Sunil Garodia Editor-in-Chief of indiacommentary.com. Current Affairs analyst and political commentator.
The Supreme Court and the High Courts have regularly held that incarcerating an undertrial for long periods is an assault on personal liberty unless extenuating circumstances are proved. Yet, the media keeps on highlighting the plight of undertrials in Indian jails that are groaning under the pressure of high detainees kept in abysmal conditions. Hence, there is a huge difference between what the courts feel and the ground reality in bail cases. Whatever be the reason, it is gross injustice to deny bail to an accused person after a decent length of time. Courts in India, burdened with an avalanche of cases without matching infrastructure, judicial staff and judges, are notorious for taking their time in deciding cases. The prosecution is also notorious for taking its own time in framing charges and pursuing the case. The less said about the delaying tactics of lawyers the better. This results in the accused person serving time in jail when ideally he should be out on bail.

Under the chairmanship of Justice B S Chauhan, the Law Commission of India (LCI) trained its guns on Section 436A of the Criminal Procedure Code that provides for an undertrial to be released after having served one-half of the punishment prescribed for the crime committed if that punishment period is less than seven years. In a radical move, the LCI wants this period to be reduced to one-third of the maximum punishment. If we take the maximum punishment of seven years, then as per the recommendation, a person can be incarcerated for a maximum of two years and four months, which is time enough for a person to be granted bail.

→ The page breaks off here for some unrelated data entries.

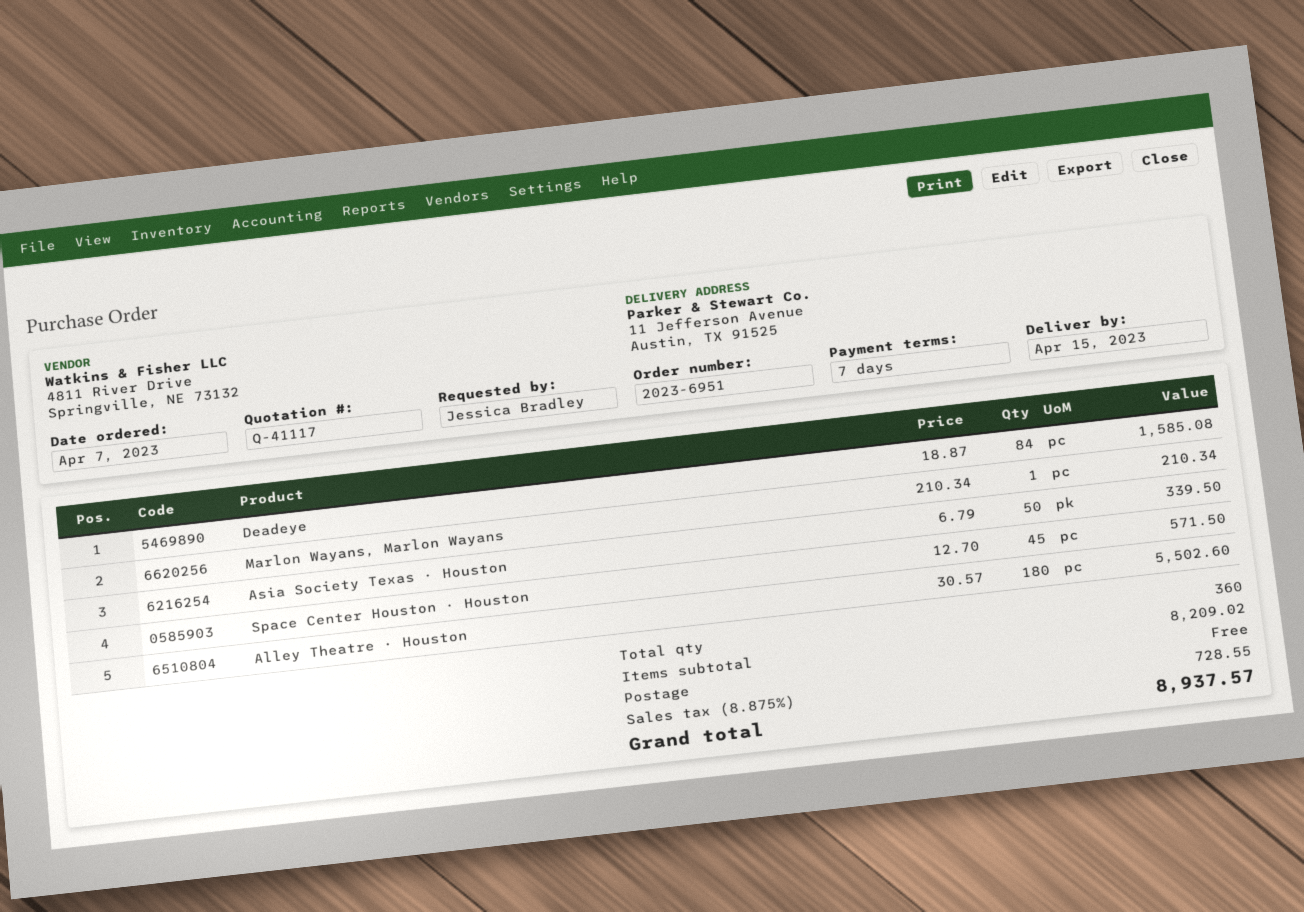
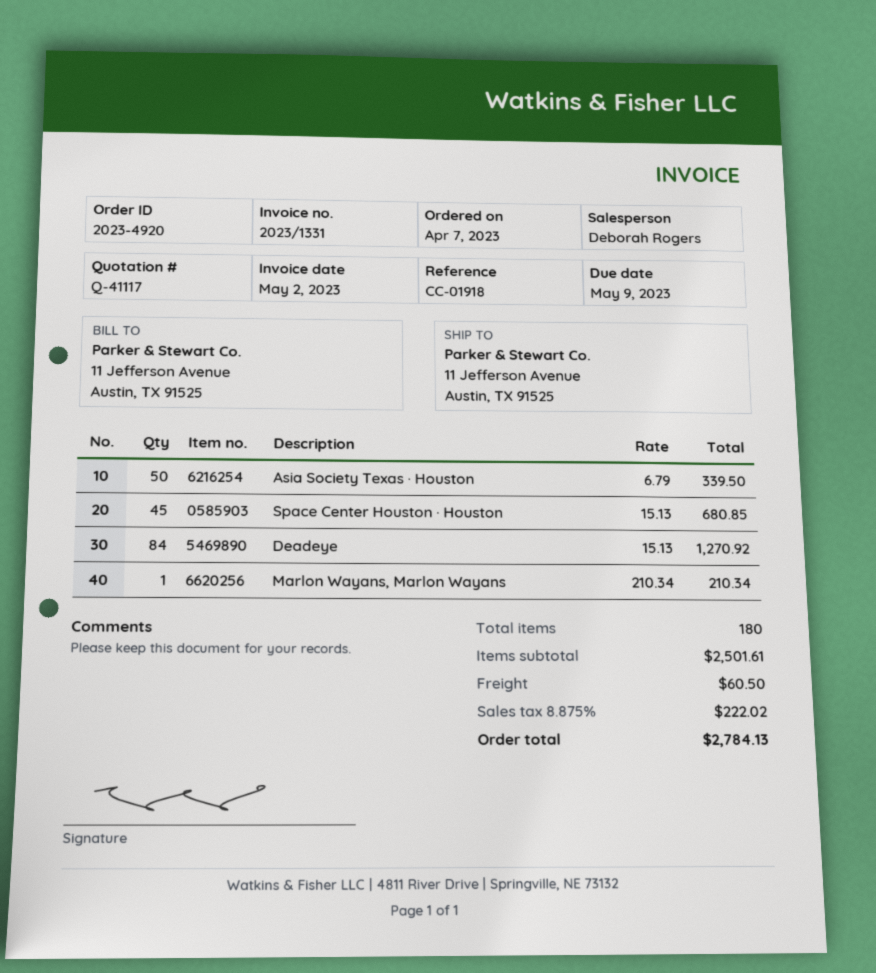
order number: 2023-6951 -> 2023-4920
Deadeye: 84 x 18.87 = 1585.08 -> 84 x 15.13 = 1270.92
Space Center Houston · Houston: 45 x 12.70 = 571.50 -> 45 x 15.13 = 680.85
Alley Theatre · Houston: 180 x 30.57 = 5502.60 -> none
total quantity: 360 -> 180
subtotal: 8209.02 -> 2501.61
shipping: 0.00 -> 60.50
tax: 8.875% = 728.55 -> 8.875% = 222.02
total: 8937.57 -> 2784.13

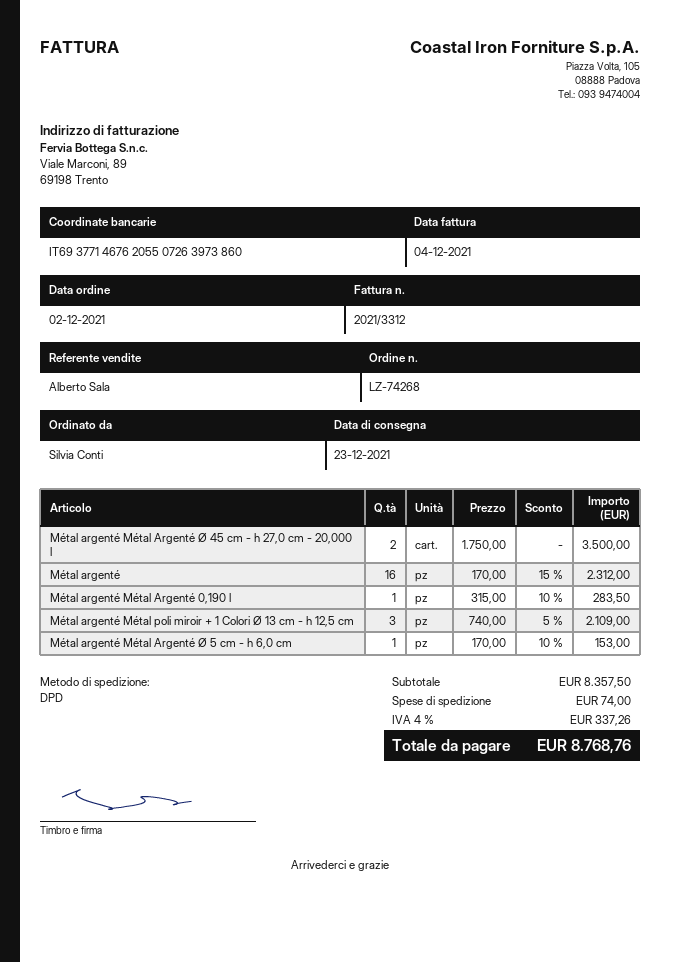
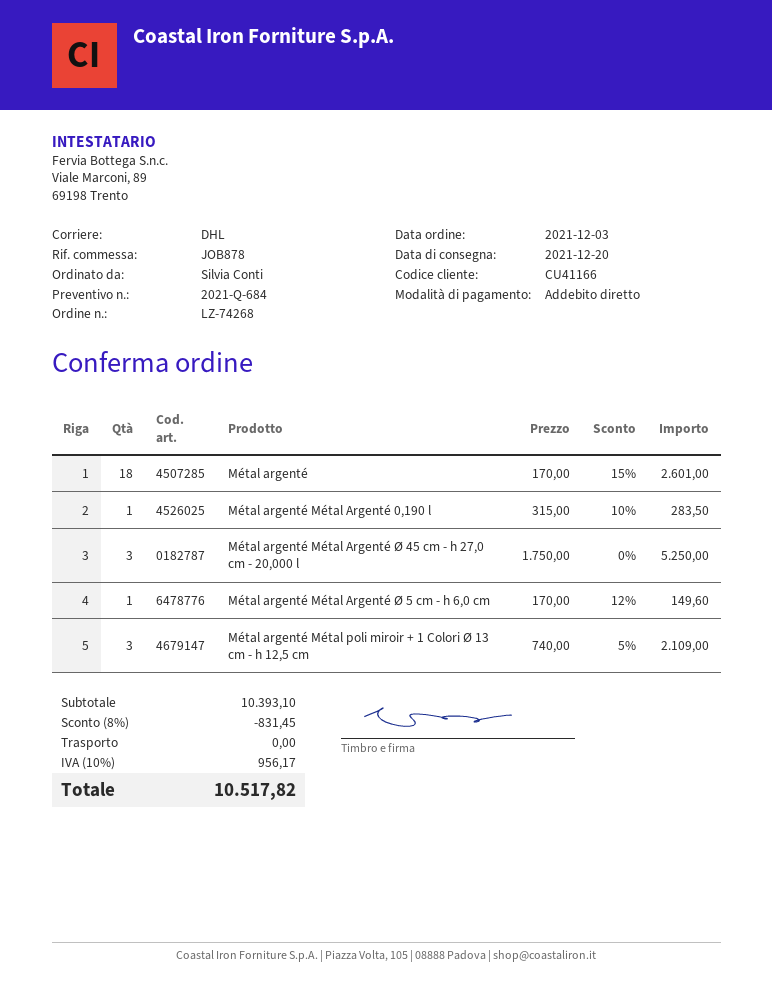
order date: 2021-12-02 -> 2021-12-03
delivery date: 2021-12-23 -> 2021-12-20
shipping method: DPD -> DHL
Métal argenté Métal Argenté Ø 45 cm - h 27,0 cm - 20,000 l: 2 x 1750.00 = 3500.00 -> 3 x 1750.00 = 5250.00
Métal argenté: 16 x 170.00 - 15% = 2312.00 -> 18 x 170.00 - 15% = 2601.00
Métal argenté Métal Argenté Ø 5 cm - h 6,0 cm: 1 x 170.00 - 10% = 153.00 -> 1 x 170.00 - 12% = 149.60
subtotal: 8357.50 -> 10393.10
discount: none -> 8% = 831.45
shipping: 74.00 -> 0.00
tax: 4% = 337.26 -> 10% = 956.17
total: 8768.76 -> 10517.82

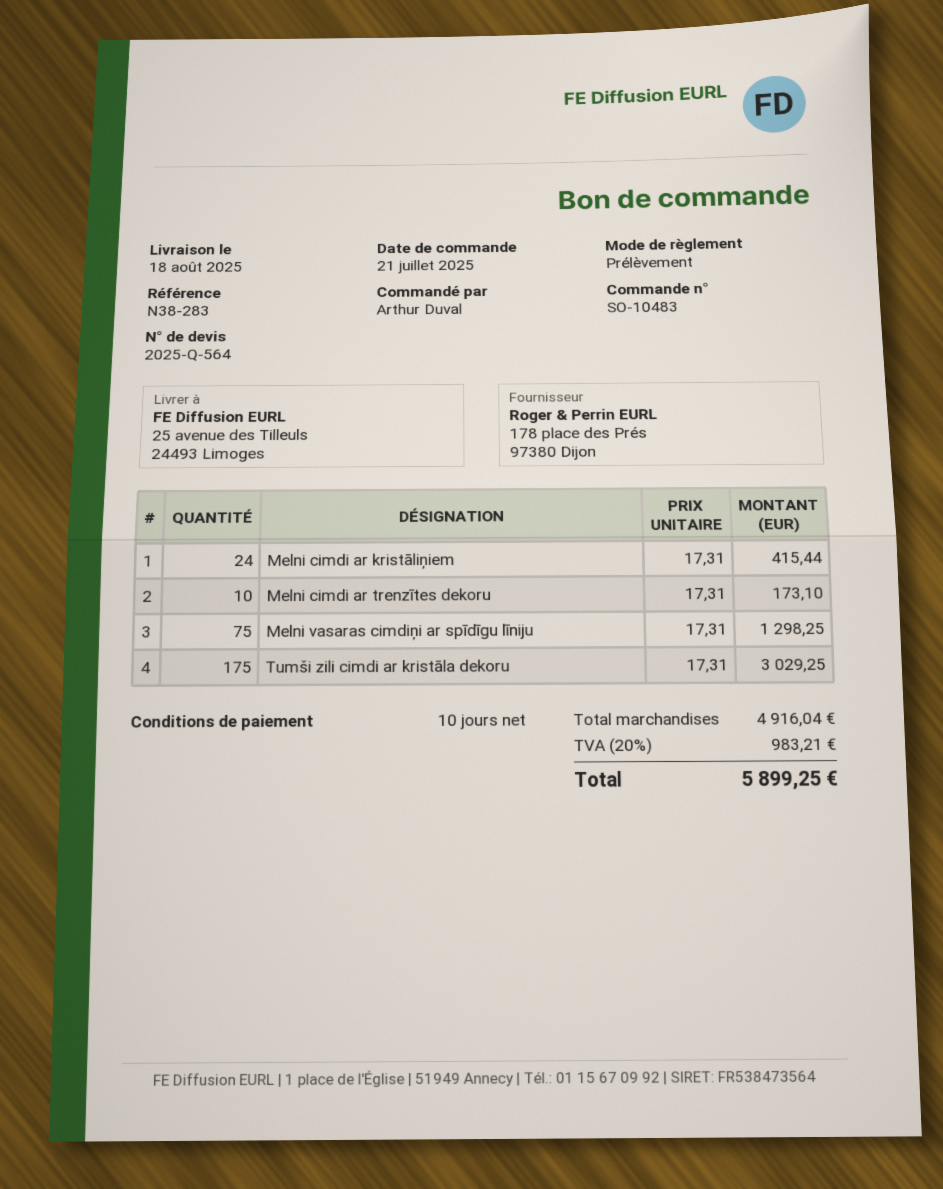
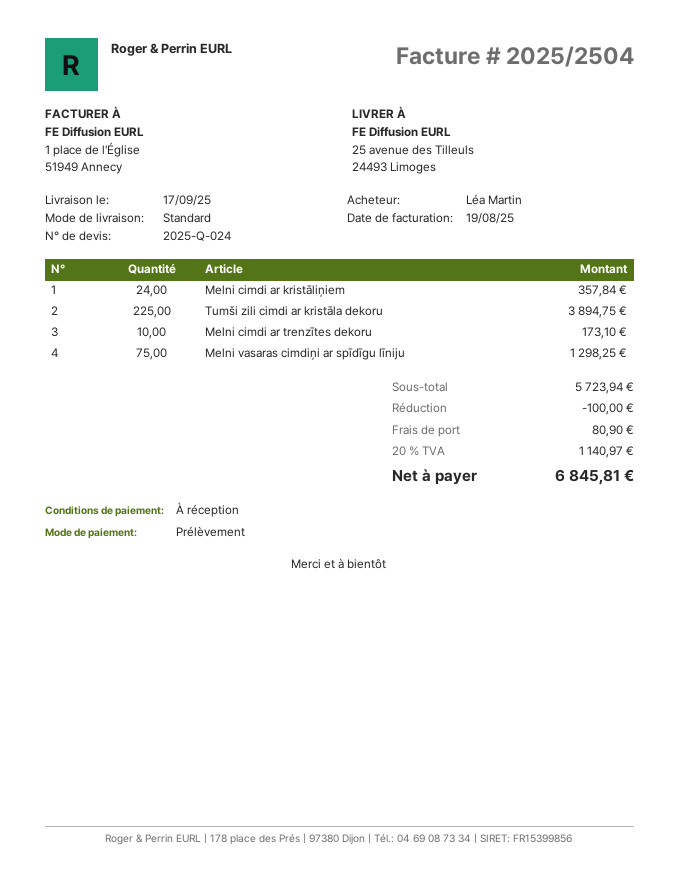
quote number: 2025-Q-564 -> 2025-Q-024
delivery date: 2025-08-18 -> 2025-09-17
payment terms: 10 days -> on receipt
ordered by: Arthur Duval -> Léa Martin
Melni cimdi ar kristāliņiem: 24 for 415.44 -> 24 for 357.84
Tumši zili cimdi ar kristāla dekoru: 175 for 3029.25 -> 225 for 3894.75
subtotal: 4916.04 -> 5723.94
discount: none -> 100.00
shipping: none -> 80.90
tax: 20% = 983.21 -> 20% = 1140.97
total: 5899.25 -> 6845.81

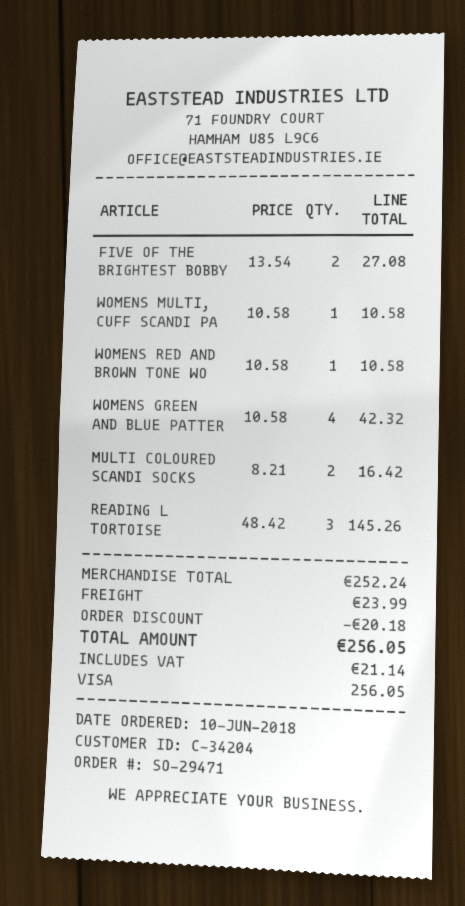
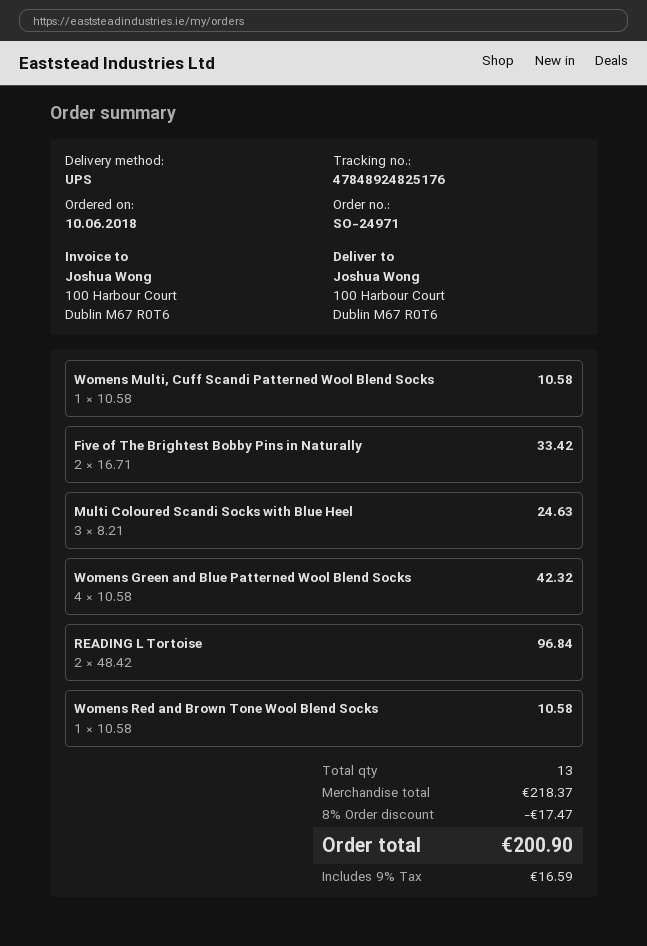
order number: SO-29471 -> SO-24971
FIVE OF THE BRIGHTEST BOBBY: 2 x 13.54 = 27.08 -> 2 x 16.71 = 33.42
MULTI COLOURED SCANDI SOCKS: 2 x 8.21 = 16.42 -> 3 x 8.21 = 24.63
READING L TORTOISE: 3 x 48.42 = 145.26 -> 2 x 48.42 = 96.84
subtotal: 252.24 -> 218.37
discount: 20.18 -> 17.47
shipping: 23.99 -> none
tax: 21.14 -> 16.59
total: 256.05 -> 200.90

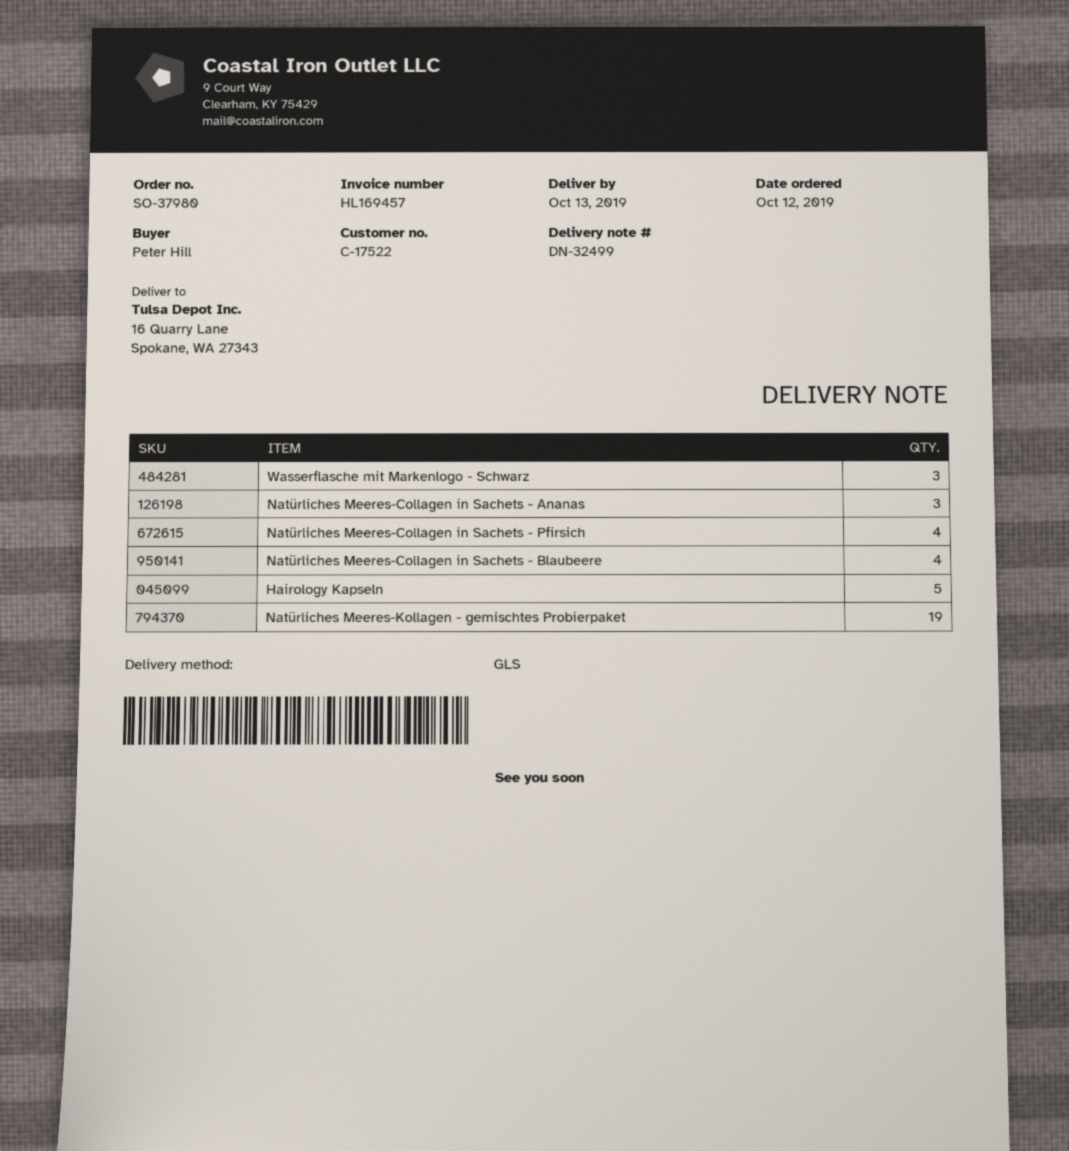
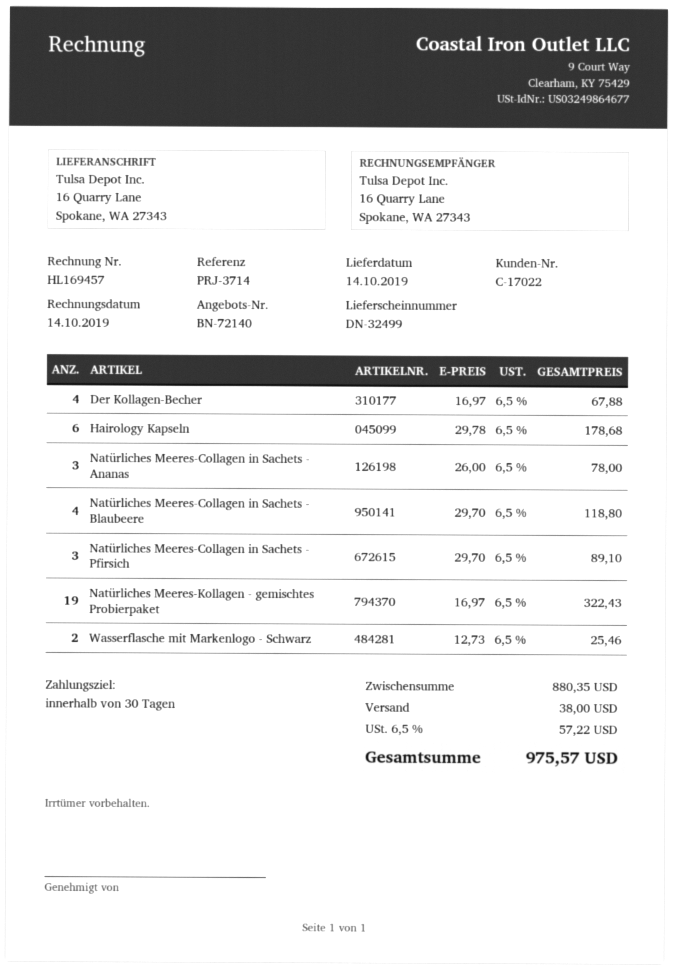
delivery date: 2019-10-13 -> 2019-10-14
customer number: C-17522 -> C-17022
Wasserflasche mit Markenlogo - Schwarz: 3 -> 2
Natürliches Meeres-Collagen in Sachets - Pfirsich: 4 -> 3
Hairology Kapseln: 5 -> 6
Der Kollagen-Becher: none -> 4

Starting from 1977, when the Supreme Court, in the case State of Rajasthan v Balchand had said that “the basic rule may perhaps be tersely put as bail, not jail, except where there are circumstances suggestive of fleeing from justice or thwarting the course of justice or creating other troubles in the shape of repeating offences or intimidating witnesses and the like, by the petitioner who seeks enlargement on bail from the court,” courts have been clear that bail must be granted lawfully and at the earliest possible time. It is not the intention of the court to keep a person jailed if the law permits him to be out on bail. This was stated forcefully in Sanjay Chandra v CBI where the court held that “in bail applications, generally, it has been laid down from the earliest times that the object of bail is to secure the appearance of the accused person at his trial by reasonable amount of bail. The object of bail is neither punitive nor preventative. Deprivation of liberty must be considered a punishment, unless it can be required to ensure that an accused person will stand his trial when called upon. The courts owe more than verbal respect to the principle that punishment begins after conviction, and that every man is deemed to be innocent until duly tried and duly found guilty.”

Taking into consideration the fact that most poor undertrials cannot avail bail for reason of providing surety, the LCI will also recommend radical provisions to accept third party surety or even personal bond if the accused moves an application before the trial court. Bail cannot be seen to be a privilege only for the moneyed class. It also recommends for the trial court to hear such matters expeditiously. The only exception the LCI has made is in connection with those accused of economic offences. It recommends that they be kept out of the ambit of easy bail.